Work request:
Verbatim output of the lines below is required, with the images omitted.
========================================
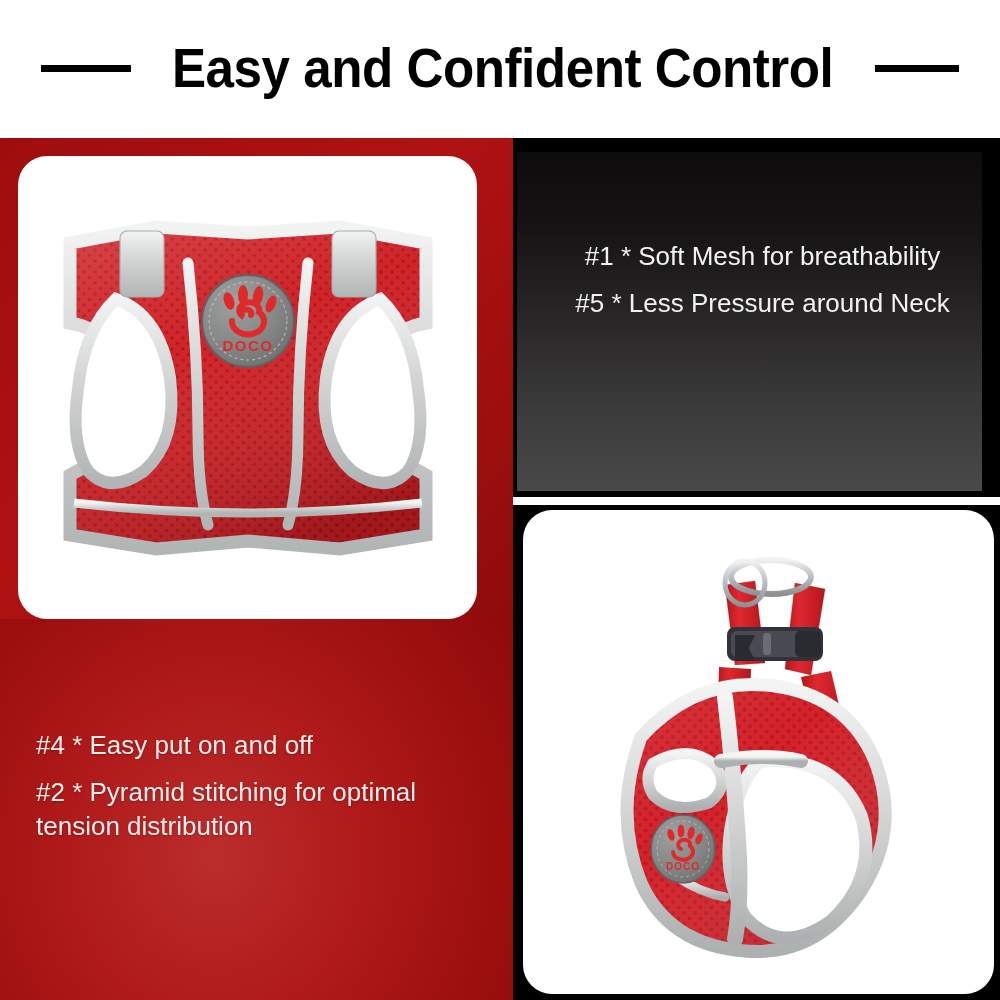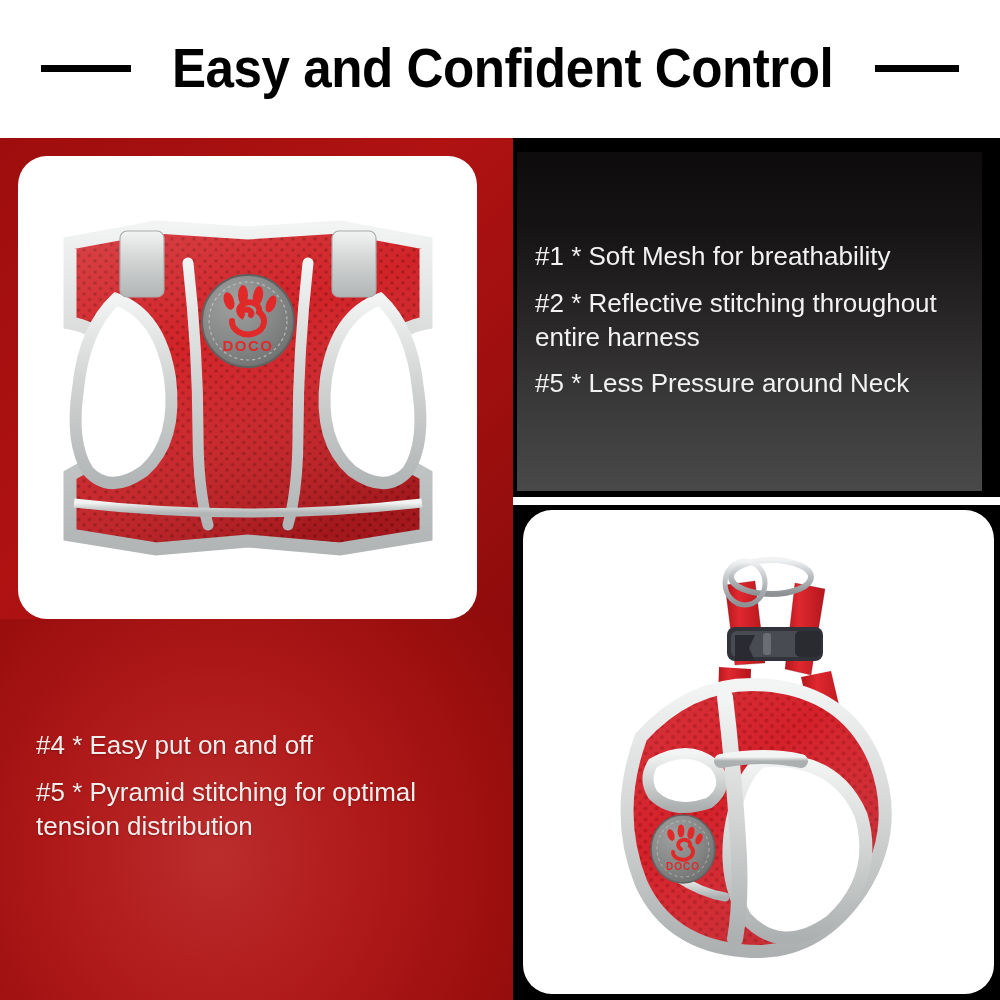--- a/index.html
+++ b/index.html
@@ -99,6 +99,7 @@
     width: 487px; height: 359px;
     background: #000000;
     padding: 14px 18px 6px 4px;
+    text-align: center;
   }
   .dark-box {
     position: relative;

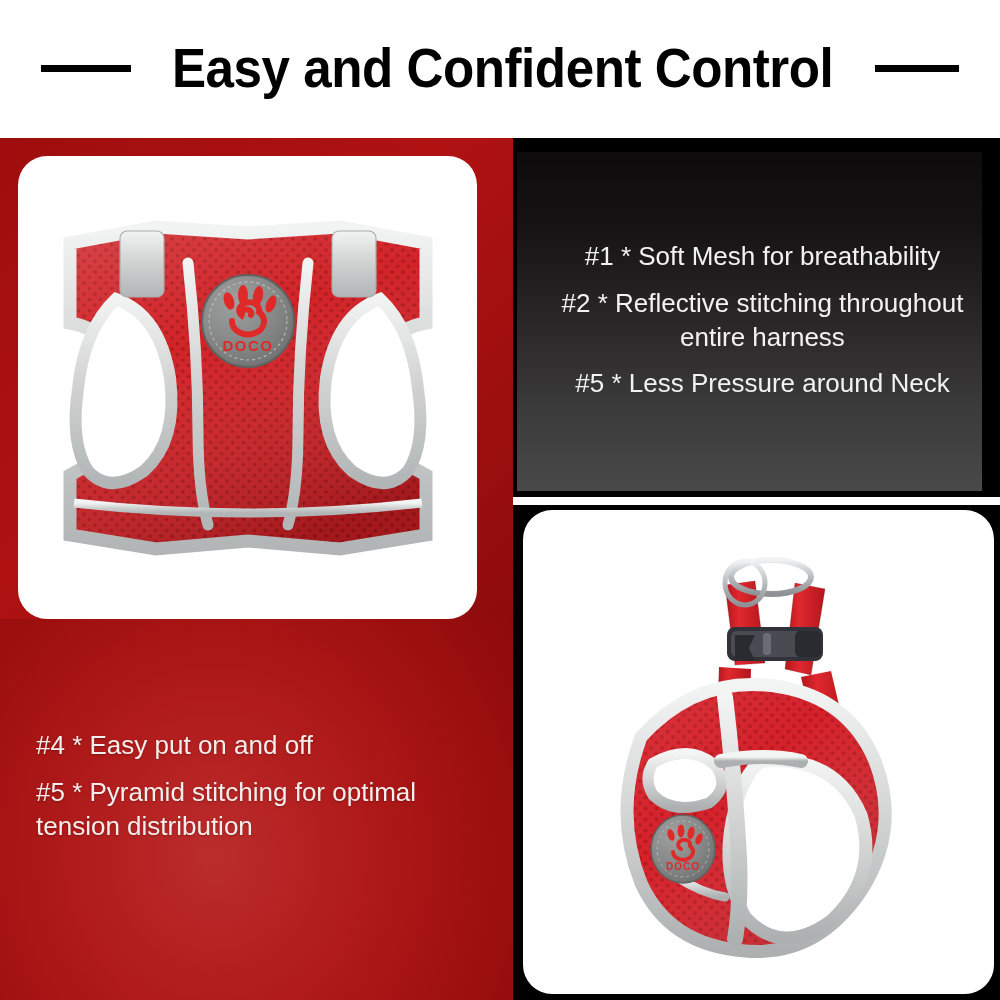--- a/index.html
+++ b/index.html
@@ -246,8 +246,6 @@
     <div class="dark-box">
       <div class="dark-list">
         <div class="feature">#1 * Soft Mesh for breathability</div>
-        <div class="feature">#2 * Reflective stitching throughout
-      entire harness</div>
         <div class="feature">#5 * Less Pressure around Neck</div>
       </div>
     </div>

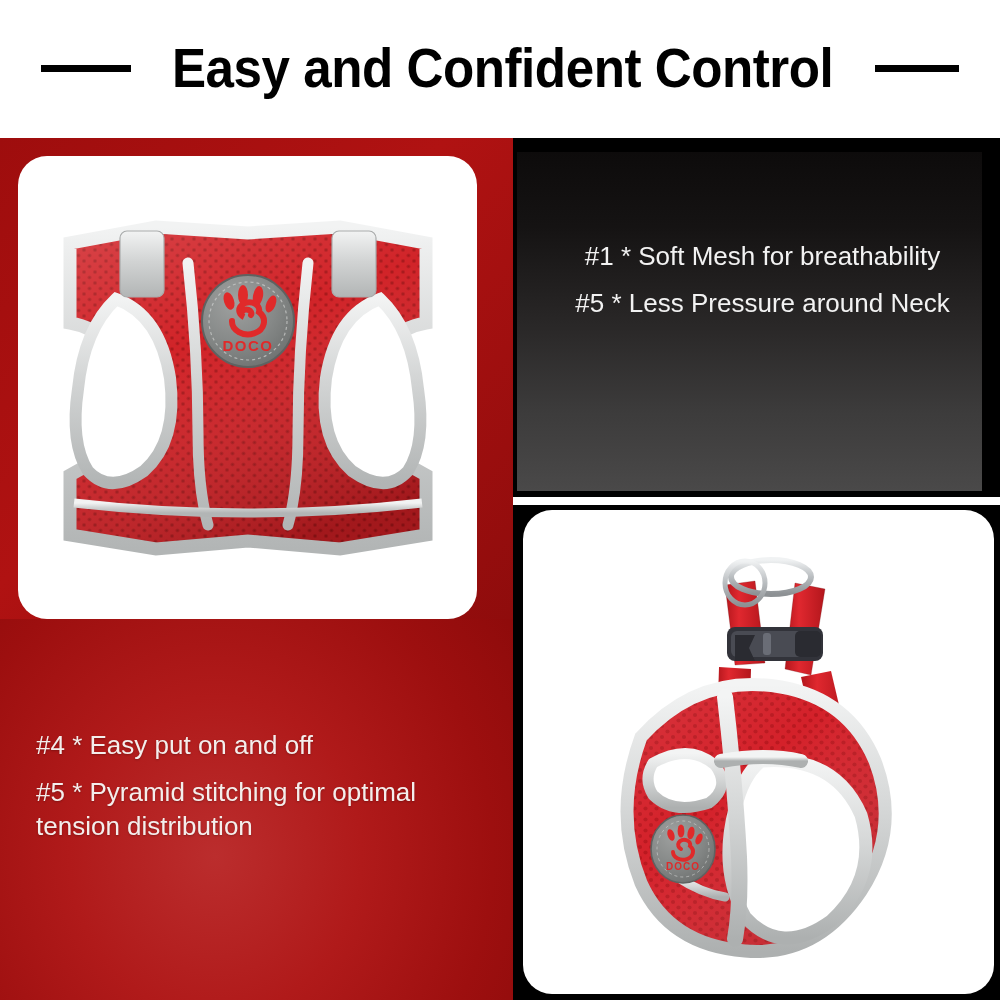--- a/index.html
+++ b/index.html
@@ -237,7 +237,7 @@
   <div class="panel-features-red">
     <div class="red-list">
       <div class="feature">#4 * Easy put on and off</div>
-      <div class="feature">#5 * Pyramid stitching for optimal
+      <div class="feature">#2 * Pyramid stitching for optimal
         tension distribution</div>
     </div>
   </div>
========================================
Exercise output:
--- a/index.html
+++ b/index.html
@@ -99,6 +99,7 @@
     width: 487px; height: 359px;
     background: #000000;
     padding: 14px 18px 6px 4px;
+    text-align: center;
   }
   .dark-box {
     position: relative;

--- a/index.html
+++ b/index.html
@@ -246,8 +246,6 @@
     <div class="dark-box">
       <div class="dark-list">
         <div class="feature">#1 * Soft Mesh for breathability</div>
-        <div class="feature">#2 * Reflective stitching throughout
-      entire harness</div>
         <div class="feature">#5 * Less Pressure around Neck</div>
       </div>
     </div>

--- a/index.html
+++ b/index.html
@@ -237,7 +237,7 @@
   <div class="panel-features-red">
     <div class="red-list">
       <div class="feature">#4 * Easy put on and off</div>
-      <div class="feature">#5 * Pyramid stitching for optimal
+      <div class="feature">#2 * Pyramid stitching for optimal
         tension distribution</div>
     </div>
   </div>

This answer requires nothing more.